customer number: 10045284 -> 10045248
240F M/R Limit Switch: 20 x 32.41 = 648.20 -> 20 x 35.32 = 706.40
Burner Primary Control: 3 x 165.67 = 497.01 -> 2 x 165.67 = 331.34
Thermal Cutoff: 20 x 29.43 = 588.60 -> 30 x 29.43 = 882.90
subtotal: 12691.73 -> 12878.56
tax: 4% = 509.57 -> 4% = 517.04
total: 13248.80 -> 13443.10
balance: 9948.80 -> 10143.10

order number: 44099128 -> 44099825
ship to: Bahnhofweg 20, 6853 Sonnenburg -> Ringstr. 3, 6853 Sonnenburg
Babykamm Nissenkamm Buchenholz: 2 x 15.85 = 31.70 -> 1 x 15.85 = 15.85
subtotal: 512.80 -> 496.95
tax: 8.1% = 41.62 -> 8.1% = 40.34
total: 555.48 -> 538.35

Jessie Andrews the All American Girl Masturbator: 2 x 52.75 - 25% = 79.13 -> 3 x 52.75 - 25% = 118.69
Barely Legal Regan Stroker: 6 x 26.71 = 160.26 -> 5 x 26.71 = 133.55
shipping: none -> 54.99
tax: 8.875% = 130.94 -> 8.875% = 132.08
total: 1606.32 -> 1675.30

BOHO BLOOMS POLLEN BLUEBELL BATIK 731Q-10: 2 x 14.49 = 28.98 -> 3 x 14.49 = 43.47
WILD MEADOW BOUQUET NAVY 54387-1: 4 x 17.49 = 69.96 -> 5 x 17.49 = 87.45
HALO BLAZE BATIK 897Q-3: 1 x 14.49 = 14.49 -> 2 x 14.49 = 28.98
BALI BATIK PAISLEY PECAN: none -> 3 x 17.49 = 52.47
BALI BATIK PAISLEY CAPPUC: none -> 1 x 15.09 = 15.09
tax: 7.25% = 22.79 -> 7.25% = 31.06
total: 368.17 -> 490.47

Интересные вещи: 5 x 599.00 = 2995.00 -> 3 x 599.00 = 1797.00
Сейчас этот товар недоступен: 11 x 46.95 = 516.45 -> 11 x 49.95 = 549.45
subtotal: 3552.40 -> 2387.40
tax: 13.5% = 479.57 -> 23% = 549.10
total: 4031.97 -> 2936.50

****************

Exercise details> Only the stretch of lines that begins with the one holding "ship to: Bahnhofweg" and ends with the last line above belongs in the answer; please write it out exactly.

Response to this task>
ship to: Bahnhofweg 20, 6853 Sonnenburg -> Ringstr. 3, 6853 Sonnenburg
Babykamm Nissenkamm Buchenholz: 2 x 15.85 = 31.70 -> 1 x 15.85 = 15.85
subtotal: 512.80 -> 496.95
tax: 8.1% = 41.62 -> 8.1% = 40.34
total: 555.48 -> 538.35

Jessie Andrews the All American Girl Masturbator: 2 x 52.75 - 25% = 79.13 -> 3 x 52.75 - 25% = 118.69
Barely Legal Regan Stroker: 6 x 26.71 = 160.26 -> 5 x 26.71 = 133.55
shipping: none -> 54.99
tax: 8.875% = 130.94 -> 8.875% = 132.08
total: 1606.32 -> 1675.30

BOHO BLOOMS POLLEN BLUEBELL BATIK 731Q-10: 2 x 14.49 = 28.98 -> 3 x 14.49 = 43.47
WILD MEADOW BOUQUET NAVY 54387-1: 4 x 17.49 = 69.96 -> 5 x 17.49 = 87.45
HALO BLAZE BATIK 897Q-3: 1 x 14.49 = 14.49 -> 2 x 14.49 = 28.98
BALI BATIK PAISLEY PECAN: none -> 3 x 17.49 = 52.47
BALI BATIK PAISLEY CAPPUC: none -> 1 x 15.09 = 15.09
tax: 7.25% = 22.79 -> 7.25% = 31.06
total: 368.17 -> 490.47

Интересные вещи: 5 x 599.00 = 2995.00 -> 3 x 599.00 = 1797.00
Сейчас этот товар недоступен: 11 x 46.95 = 516.45 -> 11 x 49.95 = 549.45
subtotal: 3552.40 -> 2387.40
tax: 13.5% = 479.57 -> 23% = 549.10
total: 4031.97 -> 2936.50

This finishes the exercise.